Presentamos la plataforma integrada ePlant

ePlanta trae múltiples plataformas de visualización de datos en una interfaz basada en una escala jerárquica. Integra varias bases de datos y tiene una interfaz de usuario ampliable. ePlant ha integrado un visor de información genética, un visor de publicaciones, un visor de mapas de calor, el visor de eFP (pictograma fluorescente electrónico) mundial, eFP de plantas, visor de eFP de tejidos y experimentos, eFP de células, visor de cromosomas, visor de interacciones, visor de moléculas, visor de secuencias y tiene opciones de enlace a otras herramientas como Araport, TAIRO, SUBA3, mascp, biomercado etc.. En lugar de servir únicamente como herramientas de visualización, ayudan a responder preguntas científicas.

La interfaz gráfica de usuario que le da la bienvenida en la página de inicio de ePlant.
La interfaz gráfica de usuario que le da la bienvenida en la página de inicio de ePlant.

Para un gen en particular, ABA INSENSITIVO 3 (ABI3), el visor mundial de eFP muestra la variación de la expresión génica en diferentes ecotipos. El visor de eFP de tejidos y experimentos revela la expresión específica de la raíz, el visor de eFP de células muestra la localización abundante específica del núcleo, el visor de cromosomas contiene la ubicación del mapa físico del locus, el visor de interacciones muestra las interacciones proteína-proteína y proteína-ADN predichas y confirmadas , el visor molecular identifica la secuencia de unión al ADN de ABI3 a partir de la estructura 3D parcial.
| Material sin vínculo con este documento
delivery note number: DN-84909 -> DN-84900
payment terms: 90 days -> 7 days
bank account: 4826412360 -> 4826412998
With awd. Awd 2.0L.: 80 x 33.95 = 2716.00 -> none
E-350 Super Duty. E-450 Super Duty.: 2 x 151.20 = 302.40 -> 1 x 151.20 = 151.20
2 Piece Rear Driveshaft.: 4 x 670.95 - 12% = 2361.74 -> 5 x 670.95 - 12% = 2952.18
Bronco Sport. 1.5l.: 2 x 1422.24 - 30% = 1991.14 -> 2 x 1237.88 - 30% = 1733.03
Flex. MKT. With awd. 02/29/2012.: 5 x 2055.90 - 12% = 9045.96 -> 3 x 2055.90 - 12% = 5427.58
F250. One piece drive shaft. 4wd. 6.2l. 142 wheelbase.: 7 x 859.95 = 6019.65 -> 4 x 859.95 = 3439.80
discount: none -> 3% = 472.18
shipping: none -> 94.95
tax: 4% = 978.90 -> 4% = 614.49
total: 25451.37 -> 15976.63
Llevando ePlant más allá Arabidopsis

ePlant se basa en Arabidopsis thaliana datos. Contiene información de más de 35 millones de mediciones de expresión génica y localizaciones subcelulares documentadas experimentalmente para 10,910 100,000 proteínas. Además, selecciona aproximadamente 2.7 2 datos de interacción proteína-proteína y 23,091 ​​millones de proteína-ADN. También proporciona estructuras predichas por Phyre6.19 de 1001 productos genéticos y XNUMX millones de SNP no sinónimos basados ​​en el sitio web XNUMX Proteomes.
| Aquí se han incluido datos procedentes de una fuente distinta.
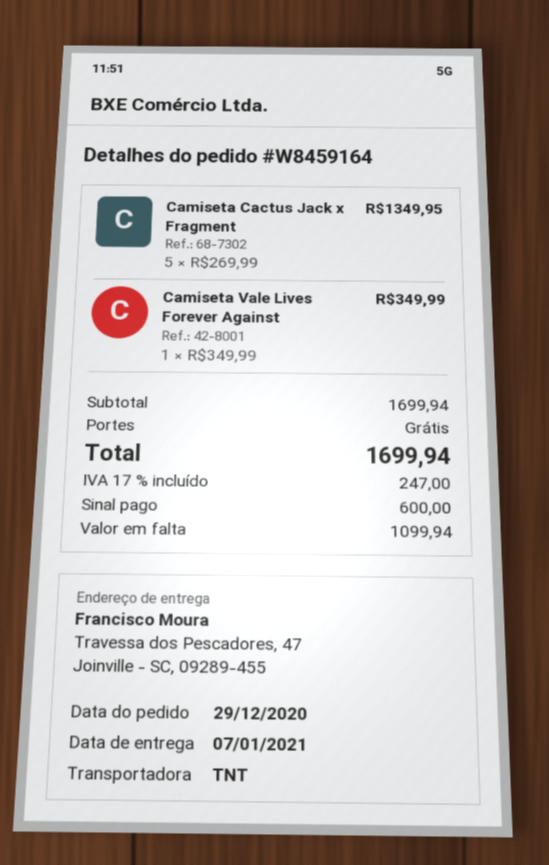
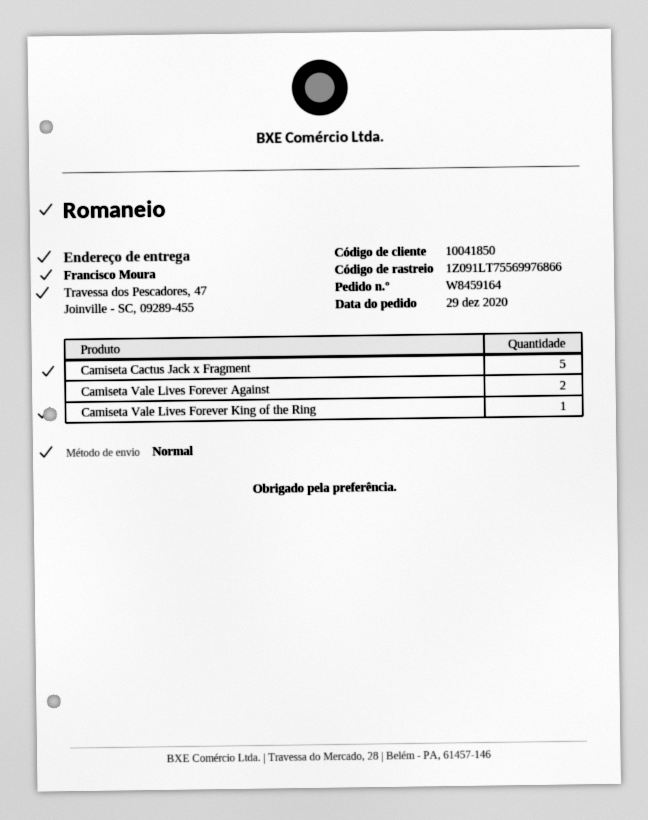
shipping method: TNT -> standard
Camiseta Vale Lives Forever Against: 1 -> 2
Camiseta Vale Lives Forever King of the Ring: none -> 1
Un ejemplo de datos de expresión de ARN para ARR10 de ePlant.
Ejemplo de datos de expresión de ARN para ARR10 de ePlant. CC BY 4.0

Aunque ePlant se dedica a arabidopsis thaliana, el código fuente completo del proyecto está disponible en GitHub. Es posible construir plataformas similares para cualquier otra planta mediante la incorporación de conjuntos de datos apropiados. Al mismo tiempo, los navegadores eFP están disponibles para otras dicotiledóneas (Poplar, medicago, haba de soja, Patata, Tomate, E. salsuginum, C. sativa, Arachis, De uva), monocotiledóneas (Maíz, Arroz, Cebada, Triticale, braquipodio) y no vegetales (Ratón, Personas) en BARES (The Bio-Analytic Resource for Plant Biology) junto con ePlant. Mirando la expresión génica en Arabidopsis puede conducir a conocimientos sobre cómo funciona en otras plantas. De esta manera, ayuda a ampliar la aplicación de un gen investigado o una red reguladora de genes en múltiples especies de plantas. La integración de una amplia gama de especies para el visor eFP permite a los investigadores explorar patrones interesantes en diferentes sistemas experimentales.